§ **Task requirements**: Repeat the records below verbatim, and do not copy their pictures.

Collection entries:
· · · ·

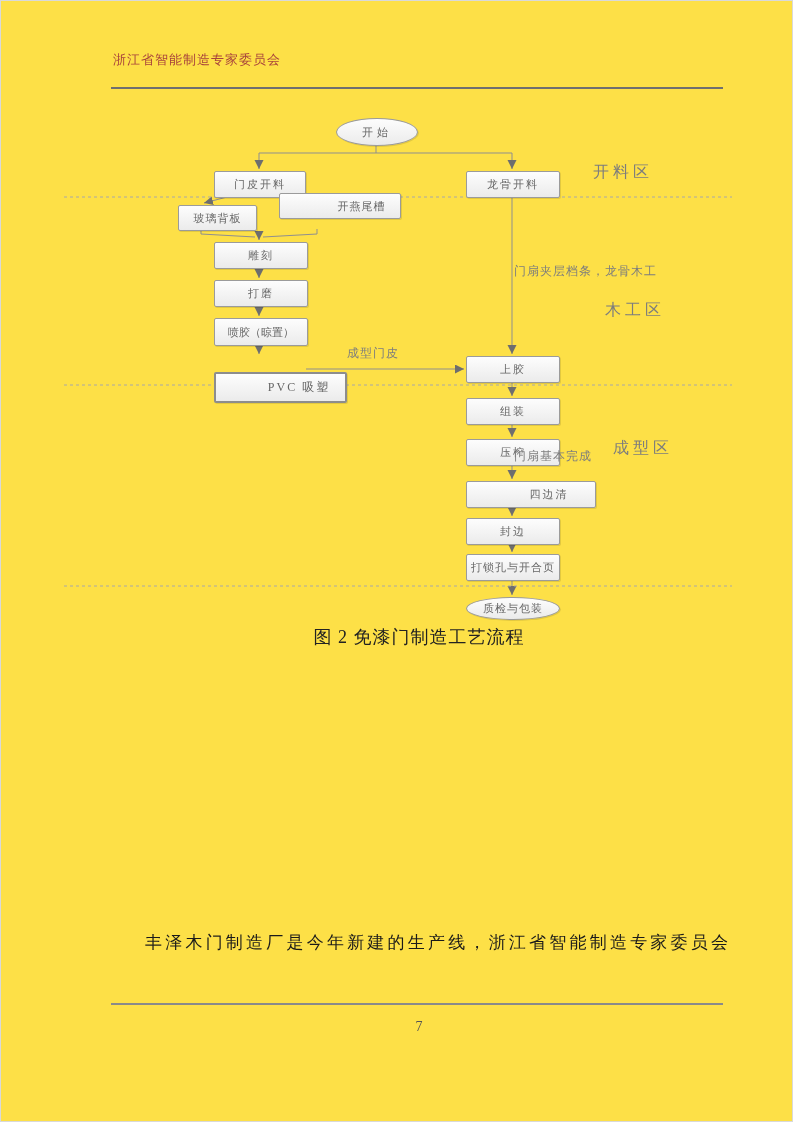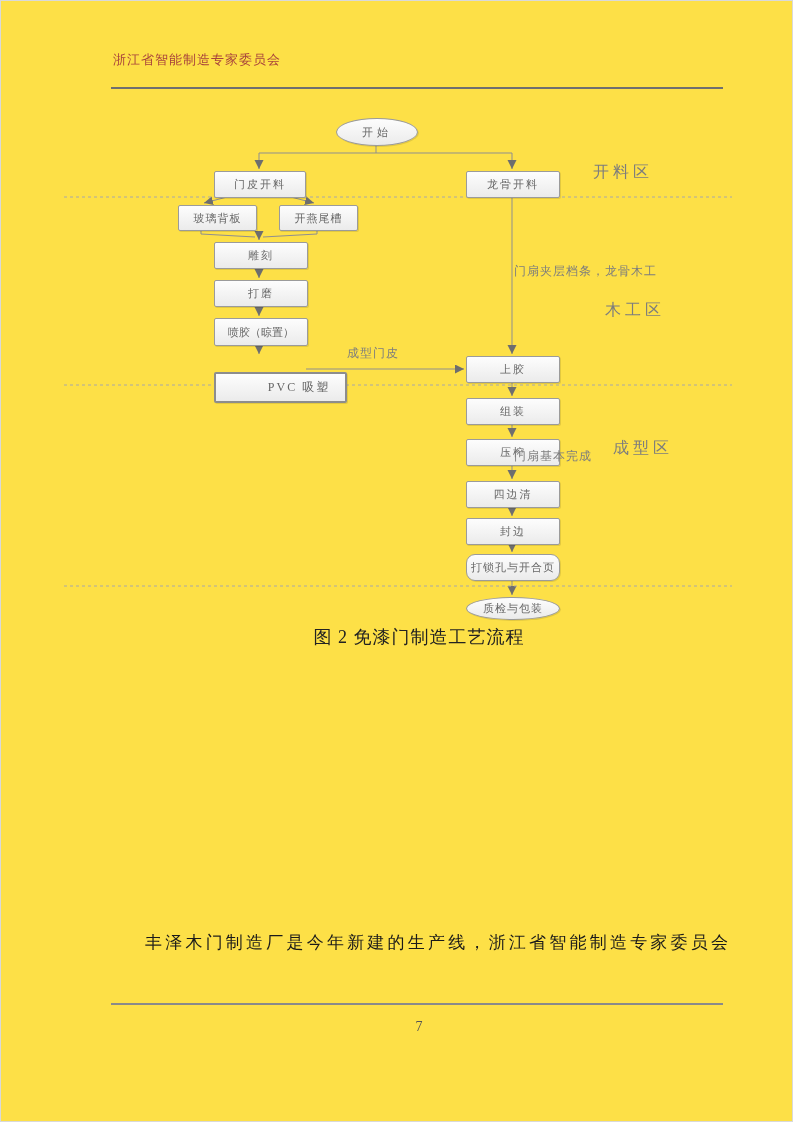--- a/index.html
+++ b/index.html
@@ -91,33 +91,33 @@
       <path d="M63,585 H731"></path>
     </g>
   </svg>
 
   <div class="abs fbox oval" style="left:335px;top:117px;width:80px;height:26px;letter-spacing:4px;">开始</div>
 
   <div class="abs fbox" style="left:213px;top:170px;width:90px;height:25px;">门皮开料</div>
   <div class="abs fbox" style="left:465px;top:170px;width:92px;height:25px;">龙骨开料</div>
 
   <div class="abs fbox" style="left:161px;top:204px;width:77px;height:24px;letter-spacing:1px;margin-left:16px;">玻璃背板</div>
-  <div class="abs fbox" style="left:278px;top:204px;width:77px;height:24px;letter-spacing:1px;">开燕尾槽</div>
+  <div class="abs fbox" style="left:278px;top:192px;width:77px;height:24px;letter-spacing:1px;padding-left:43px;">开燕尾槽</div>
 
   <div class="abs fbox" style="left:213px;top:241px;width:92px;height:25px;">雕刻</div>
   <div class="abs fbox" style="left:213px;top:279px;width:92px;height:25px;">打磨</div>
   <div class="abs fbox" style="left:213px;top:317px;width:92px;height:26px;letter-spacing:0;">喷胶（晾置）</div>
   <div class="abs fbox bold" style="left:213px;top:371px;width:92px;height:27px;padding-left:37px;">PVC 吸塑</div>
 
   <div class="abs fbox" style="left:465px;top:355px;width:92px;height:25px;">上胶</div>
   <div class="abs fbox" style="left:465px;top:397px;width:92px;height:25px;">组装</div>
   <div class="abs fbox" style="left:465px;top:438px;width:92px;height:25px;">压榨</div>
-  <div class="abs fbox" style="left:465px;top:480px;width:92px;height:25px;">四边清</div>
+  <div class="abs fbox" style="left:465px;top:480px;width:92px;height:25px;padding-left:36px;">四边清</div>
   <div class="abs fbox" style="left:465px;top:517px;width:92px;height:25px;">封边</div>
-  <div class="abs fbox" style="left:465px;top:553px;width:92px;height:25px;letter-spacing:1px;border-radius:9px;">打锁孔与开合页</div>
+  <div class="abs fbox" style="left:465px;top:553px;width:92px;height:25px;letter-spacing:1px;">打锁孔与开合页</div>
 
   <div class="abs fbox oval" style="left:465px;top:596px;width:92px;height:21px;letter-spacing:1px;">质检与包装</div>
 
   <div class="abs zone-label" style="left:592px;top:161px;">开料区</div>
   <div class="abs zone-label" style="left:604px;top:299px;">木工区</div>
   <div class="abs zone-label" style="left:612px;top:437px;">成型区</div>
 
   <div class="abs edge-label" style="left:513px;top:262px;">门扇夹层档条，龙骨木工</div>
   <div class="abs edge-label" style="left:346px;top:344px;">成型门皮</div>
   <div class="abs edge-label" style="left:513px;top:447px;">门扇基本完成</div>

· · · ·

§ **Your solution**:
--- a/index.html
+++ b/index.html
@@ -91,33 +91,33 @@
       <path d="M63,585 H731"></path>
     </g>
   </svg>
 
   <div class="abs fbox oval" style="left:335px;top:117px;width:80px;height:26px;letter-spacing:4px;">开始</div>
 
   <div class="abs fbox" style="left:213px;top:170px;width:90px;height:25px;">门皮开料</div>
   <div class="abs fbox" style="left:465px;top:170px;width:92px;height:25px;">龙骨开料</div>
 
   <div class="abs fbox" style="left:161px;top:204px;width:77px;height:24px;letter-spacing:1px;margin-left:16px;">玻璃背板</div>
-  <div class="abs fbox" style="left:278px;top:204px;width:77px;height:24px;letter-spacing:1px;">开燕尾槽</div>
+  <div class="abs fbox" style="left:278px;top:192px;width:77px;height:24px;letter-spacing:1px;padding-left:43px;">开燕尾槽</div>
 
   <div class="abs fbox" style="left:213px;top:241px;width:92px;height:25px;">雕刻</div>
   <div class="abs fbox" style="left:213px;top:279px;width:92px;height:25px;">打磨</div>
   <div class="abs fbox" style="left:213px;top:317px;width:92px;height:26px;letter-spacing:0;">喷胶（晾置）</div>
   <div class="abs fbox bold" style="left:213px;top:371px;width:92px;height:27px;padding-left:37px;">PVC 吸塑</div>
 
   <div class="abs fbox" style="left:465px;top:355px;width:92px;height:25px;">上胶</div>
   <div class="abs fbox" style="left:465px;top:397px;width:92px;height:25px;">组装</div>
   <div class="abs fbox" style="left:465px;top:438px;width:92px;height:25px;">压榨</div>
-  <div class="abs fbox" style="left:465px;top:480px;width:92px;height:25px;">四边清</div>
+  <div class="abs fbox" style="left:465px;top:480px;width:92px;height:25px;padding-left:36px;">四边清</div>
   <div class="abs fbox" style="left:465px;top:517px;width:92px;height:25px;">封边</div>
-  <div class="abs fbox" style="left:465px;top:553px;width:92px;height:25px;letter-spacing:1px;border-radius:9px;">打锁孔与开合页</div>
+  <div class="abs fbox" style="left:465px;top:553px;width:92px;height:25px;letter-spacing:1px;">打锁孔与开合页</div>
 
   <div class="abs fbox oval" style="left:465px;top:596px;width:92px;height:21px;letter-spacing:1px;">质检与包装</div>
 
   <div class="abs zone-label" style="left:592px;top:161px;">开料区</div>
   <div class="abs zone-label" style="left:604px;top:299px;">木工区</div>
   <div class="abs zone-label" style="left:612px;top:437px;">成型区</div>
 
   <div class="abs edge-label" style="left:513px;top:262px;">门扇夹层档条，龙骨木工</div>
   <div class="abs edge-label" style="left:346px;top:344px;">成型门皮</div>
   <div class="abs edge-label" style="left:513px;top:447px;">门扇基本完成</div>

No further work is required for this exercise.